I am assuming the equation you have written is $2x^{5a} + 6x^{3a} - x^{2a} - 3 = 0$ and you want to solve it.

Let $y = x^a$.

The equation becomes $2y^5 + 6y^3 - y^2 - 3 = 0$. $2y^5 + 6y^3 - y^2 - 3 = 2y^3 (y^2 + 3) - (y^2 + 3) = 0$ $(2y^3 - 1)(y^2 + 3) = 0$

Solve for $y$.

If you are interested only in real solutions, then $y = \frac{1}{\sqrt[3]{2}}$.

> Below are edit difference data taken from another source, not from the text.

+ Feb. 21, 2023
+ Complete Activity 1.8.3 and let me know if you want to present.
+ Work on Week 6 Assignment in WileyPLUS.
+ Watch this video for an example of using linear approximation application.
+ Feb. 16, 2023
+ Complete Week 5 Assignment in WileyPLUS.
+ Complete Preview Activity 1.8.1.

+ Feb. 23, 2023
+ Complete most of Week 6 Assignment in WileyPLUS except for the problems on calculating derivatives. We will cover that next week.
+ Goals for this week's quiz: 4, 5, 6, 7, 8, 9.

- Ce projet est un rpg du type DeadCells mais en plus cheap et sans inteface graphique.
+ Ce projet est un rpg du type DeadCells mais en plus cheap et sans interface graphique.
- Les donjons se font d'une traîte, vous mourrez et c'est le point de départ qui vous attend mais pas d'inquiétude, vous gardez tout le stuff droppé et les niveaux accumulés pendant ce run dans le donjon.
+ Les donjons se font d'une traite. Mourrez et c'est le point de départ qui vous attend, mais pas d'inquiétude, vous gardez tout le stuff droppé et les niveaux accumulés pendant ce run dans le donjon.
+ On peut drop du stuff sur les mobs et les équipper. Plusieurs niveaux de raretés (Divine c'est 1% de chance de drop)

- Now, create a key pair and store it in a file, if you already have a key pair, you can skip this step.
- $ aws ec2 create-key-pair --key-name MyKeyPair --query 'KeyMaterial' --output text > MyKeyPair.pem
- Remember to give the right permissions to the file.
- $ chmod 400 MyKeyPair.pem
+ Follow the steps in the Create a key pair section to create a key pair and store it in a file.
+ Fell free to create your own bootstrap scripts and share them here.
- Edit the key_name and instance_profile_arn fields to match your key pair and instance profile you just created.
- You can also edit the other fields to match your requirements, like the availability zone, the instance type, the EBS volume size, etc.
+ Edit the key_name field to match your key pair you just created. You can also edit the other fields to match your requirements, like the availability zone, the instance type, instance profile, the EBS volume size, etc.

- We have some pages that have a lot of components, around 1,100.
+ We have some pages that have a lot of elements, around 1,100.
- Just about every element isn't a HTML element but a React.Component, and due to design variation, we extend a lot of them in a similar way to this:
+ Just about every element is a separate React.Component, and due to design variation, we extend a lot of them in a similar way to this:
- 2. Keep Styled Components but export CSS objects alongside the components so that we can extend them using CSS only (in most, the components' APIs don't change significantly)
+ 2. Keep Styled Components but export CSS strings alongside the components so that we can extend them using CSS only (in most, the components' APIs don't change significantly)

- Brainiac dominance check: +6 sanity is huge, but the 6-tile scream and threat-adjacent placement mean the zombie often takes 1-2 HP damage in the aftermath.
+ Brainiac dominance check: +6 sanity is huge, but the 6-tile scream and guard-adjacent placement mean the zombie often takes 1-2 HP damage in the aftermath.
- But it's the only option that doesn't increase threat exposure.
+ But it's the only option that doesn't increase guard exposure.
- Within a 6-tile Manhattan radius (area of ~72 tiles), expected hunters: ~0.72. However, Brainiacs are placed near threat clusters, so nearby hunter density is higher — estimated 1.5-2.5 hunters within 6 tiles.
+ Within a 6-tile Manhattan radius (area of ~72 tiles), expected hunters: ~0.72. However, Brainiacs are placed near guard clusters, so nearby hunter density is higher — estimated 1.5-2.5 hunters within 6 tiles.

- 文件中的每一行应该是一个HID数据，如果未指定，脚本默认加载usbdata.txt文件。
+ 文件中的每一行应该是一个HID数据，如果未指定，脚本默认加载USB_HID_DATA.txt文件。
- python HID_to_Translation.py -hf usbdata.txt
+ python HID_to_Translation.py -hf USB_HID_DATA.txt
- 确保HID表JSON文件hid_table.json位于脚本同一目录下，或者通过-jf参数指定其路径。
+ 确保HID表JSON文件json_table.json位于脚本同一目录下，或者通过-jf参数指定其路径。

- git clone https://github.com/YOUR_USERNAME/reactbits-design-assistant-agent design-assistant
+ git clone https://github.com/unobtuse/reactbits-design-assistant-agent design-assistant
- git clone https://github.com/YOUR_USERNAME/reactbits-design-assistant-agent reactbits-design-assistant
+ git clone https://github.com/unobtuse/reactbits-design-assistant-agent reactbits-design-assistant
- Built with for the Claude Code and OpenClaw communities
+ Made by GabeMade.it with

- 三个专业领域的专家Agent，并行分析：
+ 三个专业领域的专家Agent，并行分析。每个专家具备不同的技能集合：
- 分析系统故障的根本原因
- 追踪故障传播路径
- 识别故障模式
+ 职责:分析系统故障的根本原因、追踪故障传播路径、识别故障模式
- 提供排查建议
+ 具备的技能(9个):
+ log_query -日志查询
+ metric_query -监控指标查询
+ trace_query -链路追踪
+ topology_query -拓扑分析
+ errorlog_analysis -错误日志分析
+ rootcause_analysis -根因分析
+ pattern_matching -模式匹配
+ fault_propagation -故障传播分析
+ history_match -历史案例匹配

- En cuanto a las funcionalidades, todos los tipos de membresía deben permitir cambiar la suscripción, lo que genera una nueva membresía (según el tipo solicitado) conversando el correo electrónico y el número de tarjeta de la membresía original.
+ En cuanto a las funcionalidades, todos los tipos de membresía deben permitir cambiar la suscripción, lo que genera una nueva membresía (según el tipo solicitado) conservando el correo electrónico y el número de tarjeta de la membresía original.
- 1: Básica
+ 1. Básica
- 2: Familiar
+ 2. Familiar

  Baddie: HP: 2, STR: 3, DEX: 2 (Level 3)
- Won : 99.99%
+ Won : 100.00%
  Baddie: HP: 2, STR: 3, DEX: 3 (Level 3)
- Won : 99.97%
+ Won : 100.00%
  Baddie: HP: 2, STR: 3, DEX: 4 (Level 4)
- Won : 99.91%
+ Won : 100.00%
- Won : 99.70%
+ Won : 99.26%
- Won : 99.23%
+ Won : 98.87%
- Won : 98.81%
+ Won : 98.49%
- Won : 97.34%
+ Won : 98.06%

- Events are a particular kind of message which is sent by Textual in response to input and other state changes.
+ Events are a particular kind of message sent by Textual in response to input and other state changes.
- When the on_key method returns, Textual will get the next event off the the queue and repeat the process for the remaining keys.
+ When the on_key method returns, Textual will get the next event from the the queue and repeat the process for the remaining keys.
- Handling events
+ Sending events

Hence, $x = \frac{1}{\sqrt[3a]{2}}$

If you are interested in complex roots as well, then you will get $5$ solutions for $y$, namely, $\frac{1}{\sqrt[3]{2}}, \frac{\omega}{\sqrt[3]{2}}, \frac{\omega^2}{\sqrt[3]{2}}, i\sqrt{3}, -i\sqrt{3}$

where $\omega$ is the complex cube root of unity and $i^2 = -1$.

Call them $y_1,y_2,y_3,y_4$ and $y_5$.

Then $x = \zeta \sqrt[a]{y_i}$ where $\zeta$ is one of the $a$ roots of $a^{th}$ roots of unity and hence you will end up with $5a$ roots.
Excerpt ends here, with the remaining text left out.